**Assigned task**
Please take the lines from the one holding "color: #15803d ->" through the one holding "IN: Albany, GA" in the data below and copy them exactly.

**Data under study**
============

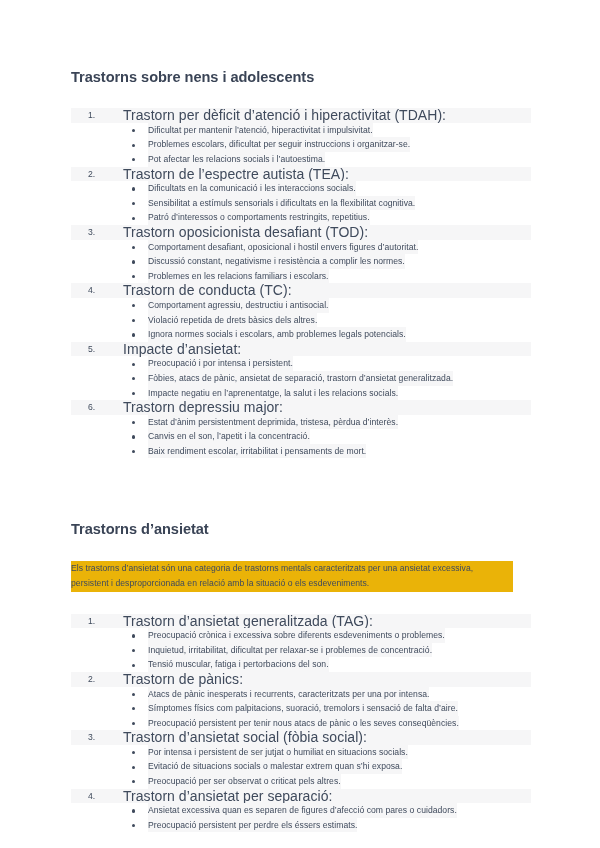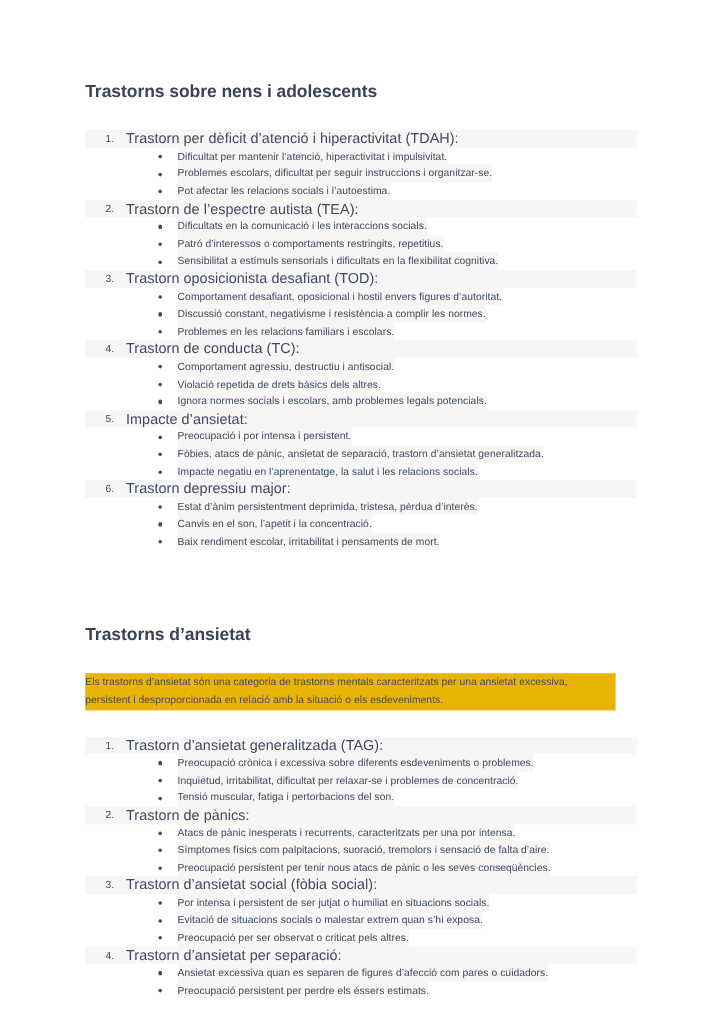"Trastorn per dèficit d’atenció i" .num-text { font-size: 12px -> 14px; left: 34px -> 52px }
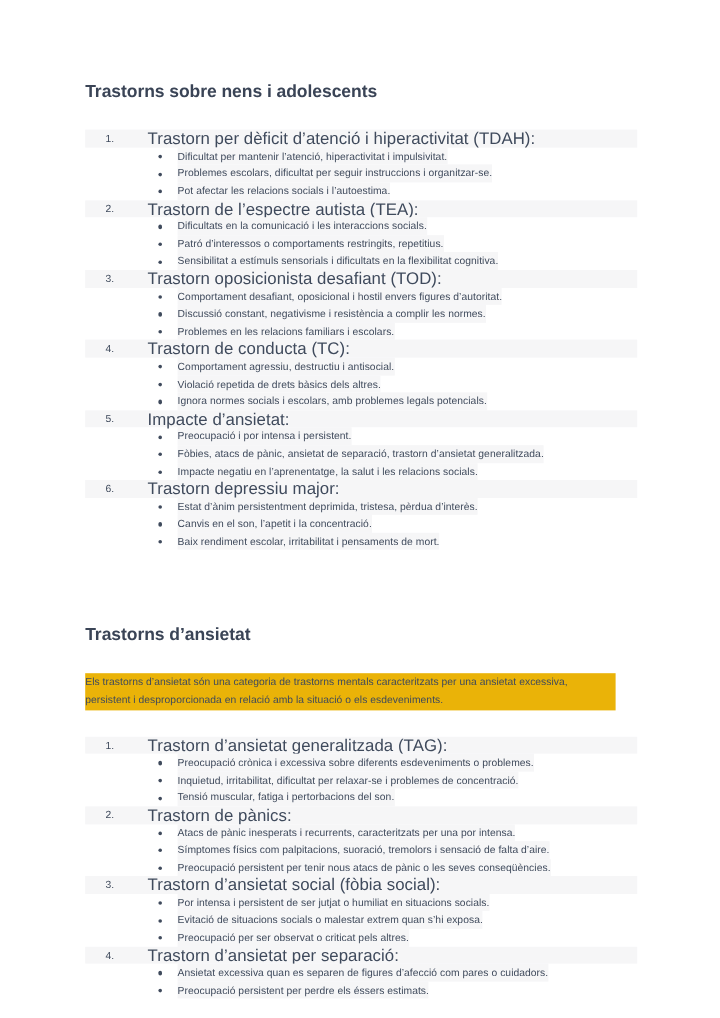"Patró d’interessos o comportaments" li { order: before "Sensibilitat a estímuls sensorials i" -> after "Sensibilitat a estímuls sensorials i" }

============

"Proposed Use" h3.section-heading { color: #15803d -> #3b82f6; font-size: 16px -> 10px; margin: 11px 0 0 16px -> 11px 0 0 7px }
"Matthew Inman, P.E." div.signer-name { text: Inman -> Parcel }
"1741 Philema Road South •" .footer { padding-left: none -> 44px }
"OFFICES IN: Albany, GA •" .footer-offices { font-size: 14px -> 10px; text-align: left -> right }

============

**Result of the exercise**
"Proposed Use" h3.section-heading { color: #15803d -> #3b82f6; font-size: 16px -> 10px; margin: 11px 0 0 16px -> 11px 0 0 7px }
"Matthew Inman, P.E." div.signer-name { text: Inman -> Parcel }
"1741 Philema Road South •" .footer { padding-left: none -> 44px }
"OFFICES IN: Albany, GA •" .footer-offices { font-size: 14px -> 10px; text-align: left -> right }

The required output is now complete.